# [Exercise instructions]
In the listing below, find the line with "received from Declarant." and the line with "- When a customer", then return them and every line between them exactly, minus the pictures.

# # # # #

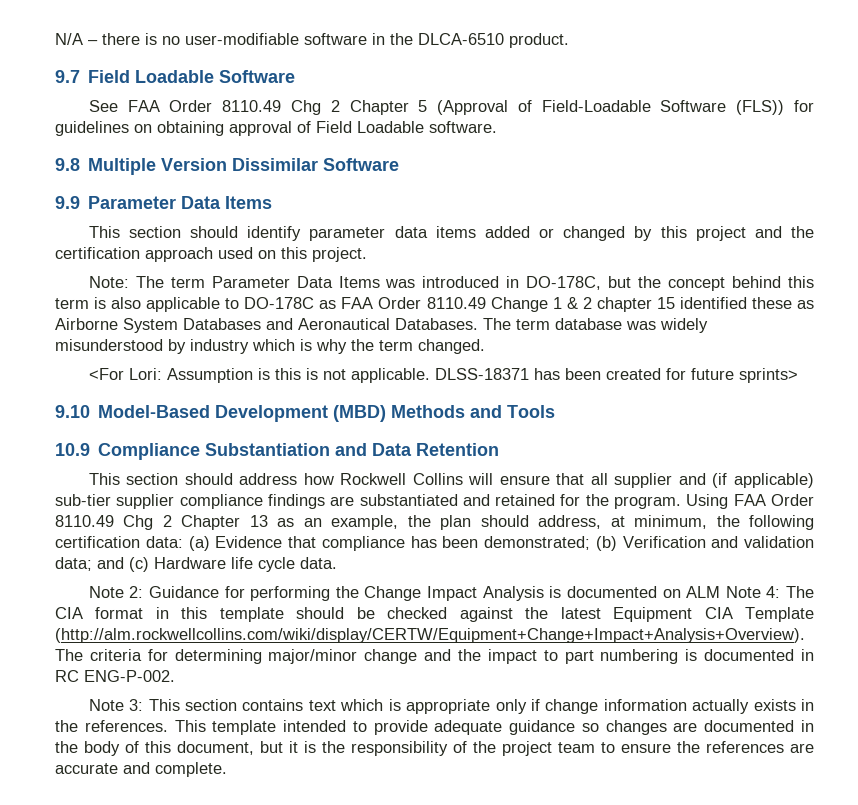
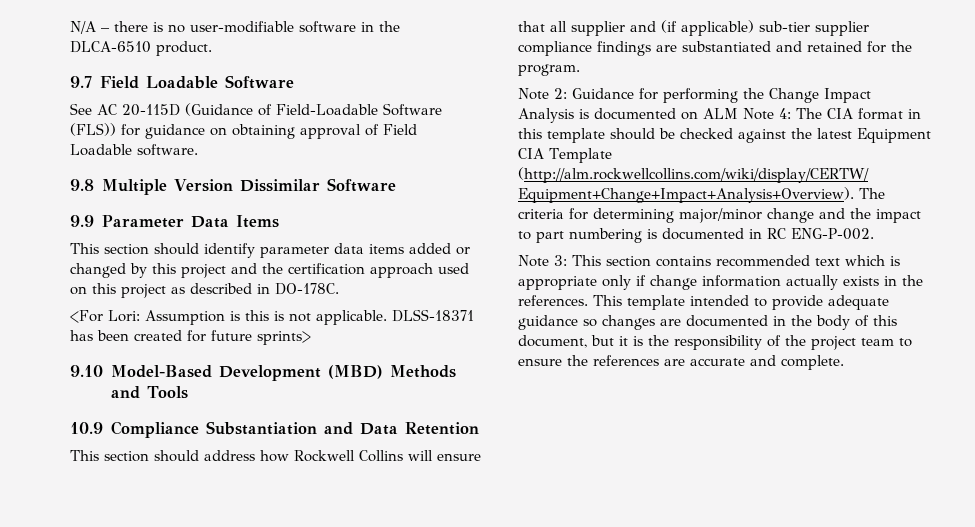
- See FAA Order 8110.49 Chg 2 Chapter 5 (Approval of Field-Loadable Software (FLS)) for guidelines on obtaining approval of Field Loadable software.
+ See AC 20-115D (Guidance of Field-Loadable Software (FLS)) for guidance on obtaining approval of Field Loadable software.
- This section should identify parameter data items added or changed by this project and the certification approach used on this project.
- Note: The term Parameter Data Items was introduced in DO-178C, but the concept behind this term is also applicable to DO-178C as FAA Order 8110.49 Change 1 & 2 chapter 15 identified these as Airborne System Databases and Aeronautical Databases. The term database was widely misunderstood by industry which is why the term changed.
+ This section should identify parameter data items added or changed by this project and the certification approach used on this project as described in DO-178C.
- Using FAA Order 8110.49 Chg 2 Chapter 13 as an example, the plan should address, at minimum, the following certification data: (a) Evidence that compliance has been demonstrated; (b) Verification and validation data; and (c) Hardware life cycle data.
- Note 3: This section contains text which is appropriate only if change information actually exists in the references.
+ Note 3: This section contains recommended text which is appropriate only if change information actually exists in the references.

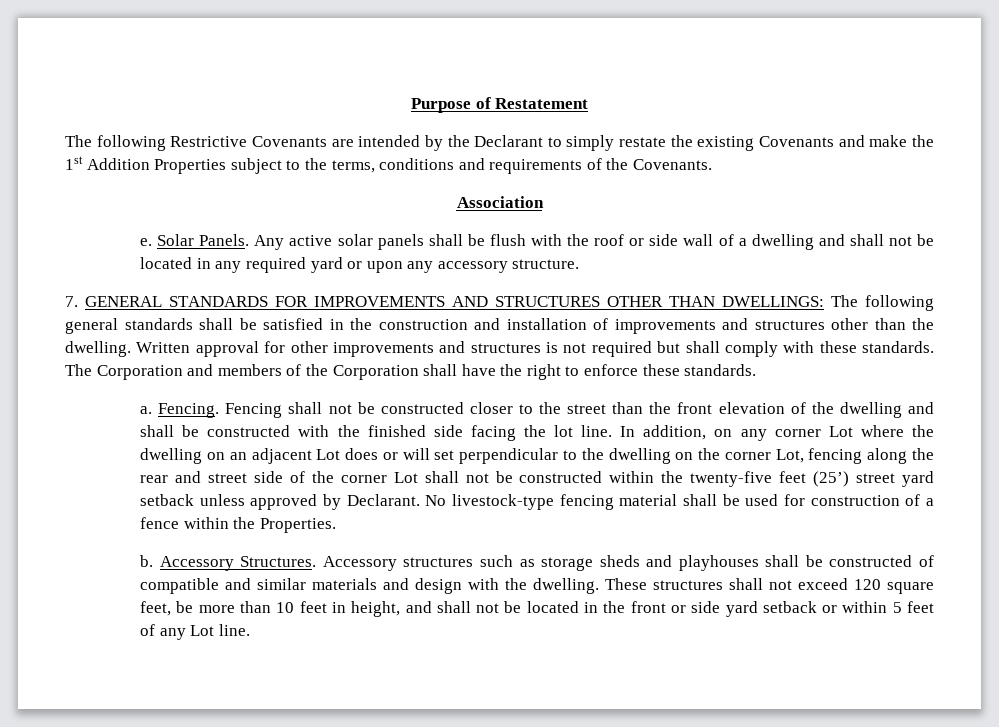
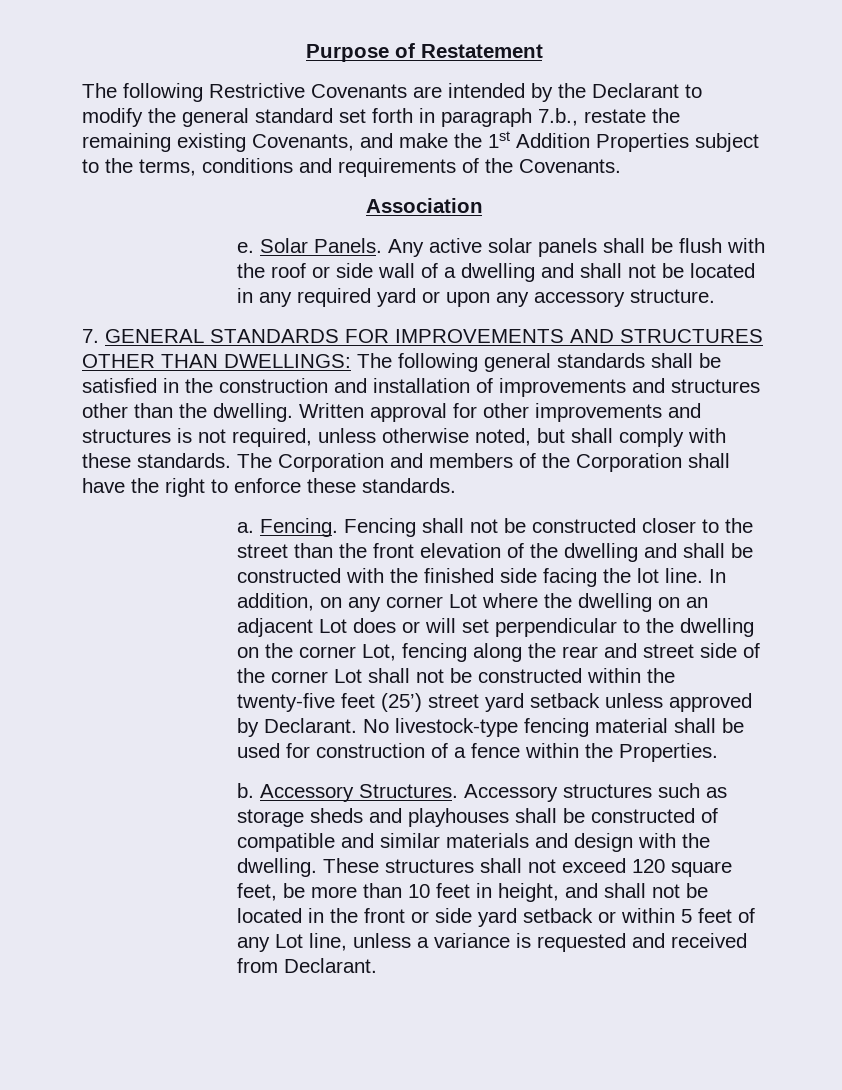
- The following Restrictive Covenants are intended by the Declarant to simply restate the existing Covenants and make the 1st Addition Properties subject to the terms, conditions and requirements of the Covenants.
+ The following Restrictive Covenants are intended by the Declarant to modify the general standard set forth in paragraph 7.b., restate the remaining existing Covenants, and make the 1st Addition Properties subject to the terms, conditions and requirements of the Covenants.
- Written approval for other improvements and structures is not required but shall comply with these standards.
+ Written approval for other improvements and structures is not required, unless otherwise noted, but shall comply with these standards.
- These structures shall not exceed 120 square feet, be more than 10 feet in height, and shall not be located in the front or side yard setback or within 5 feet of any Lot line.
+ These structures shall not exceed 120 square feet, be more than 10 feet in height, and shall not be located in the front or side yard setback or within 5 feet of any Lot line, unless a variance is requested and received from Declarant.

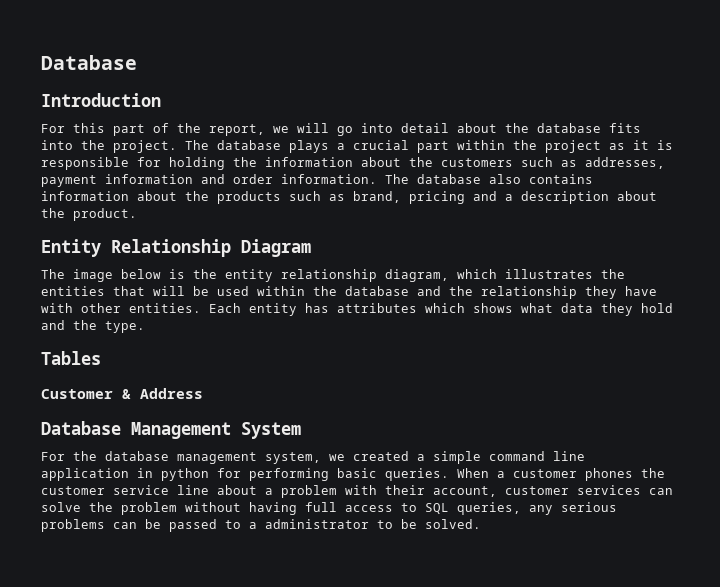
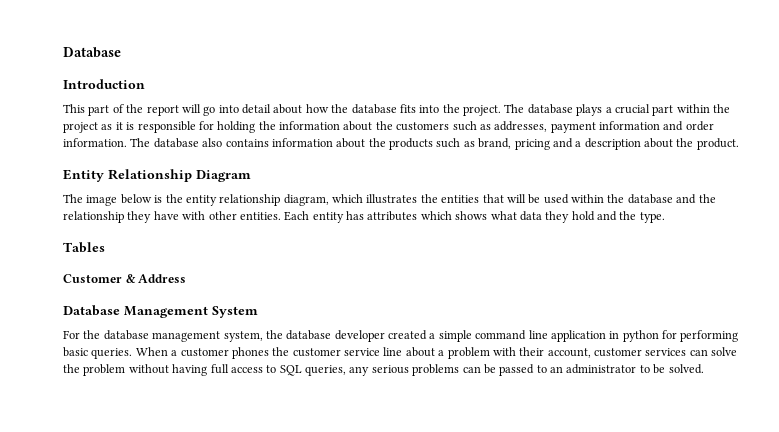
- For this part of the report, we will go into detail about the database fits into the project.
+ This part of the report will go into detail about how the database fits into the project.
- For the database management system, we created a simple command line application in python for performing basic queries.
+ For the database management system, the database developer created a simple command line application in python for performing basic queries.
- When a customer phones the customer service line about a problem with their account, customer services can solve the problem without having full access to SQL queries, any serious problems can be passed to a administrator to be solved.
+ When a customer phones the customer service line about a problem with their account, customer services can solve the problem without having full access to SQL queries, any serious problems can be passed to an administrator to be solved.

# # # # #

# [Reply]
+ These structures shall not exceed 120 square feet, be more than 10 feet in height, and shall not be located in the front or side yard setback or within 5 feet of any Lot line, unless a variance is requested and received from Declarant.

- For this part of the report, we will go into detail about the database fits into the project.
+ This part of the report will go into detail about how the database fits into the project.
- For the database management system, we created a simple command line application in python for performing basic queries.
+ For the database management system, the database developer created a simple command line application in python for performing basic queries.
- When a customer phones the customer service line about a problem with their account, customer services can solve the problem without having full access to SQL queries, any serious problems can be passed to a administrator to be solved.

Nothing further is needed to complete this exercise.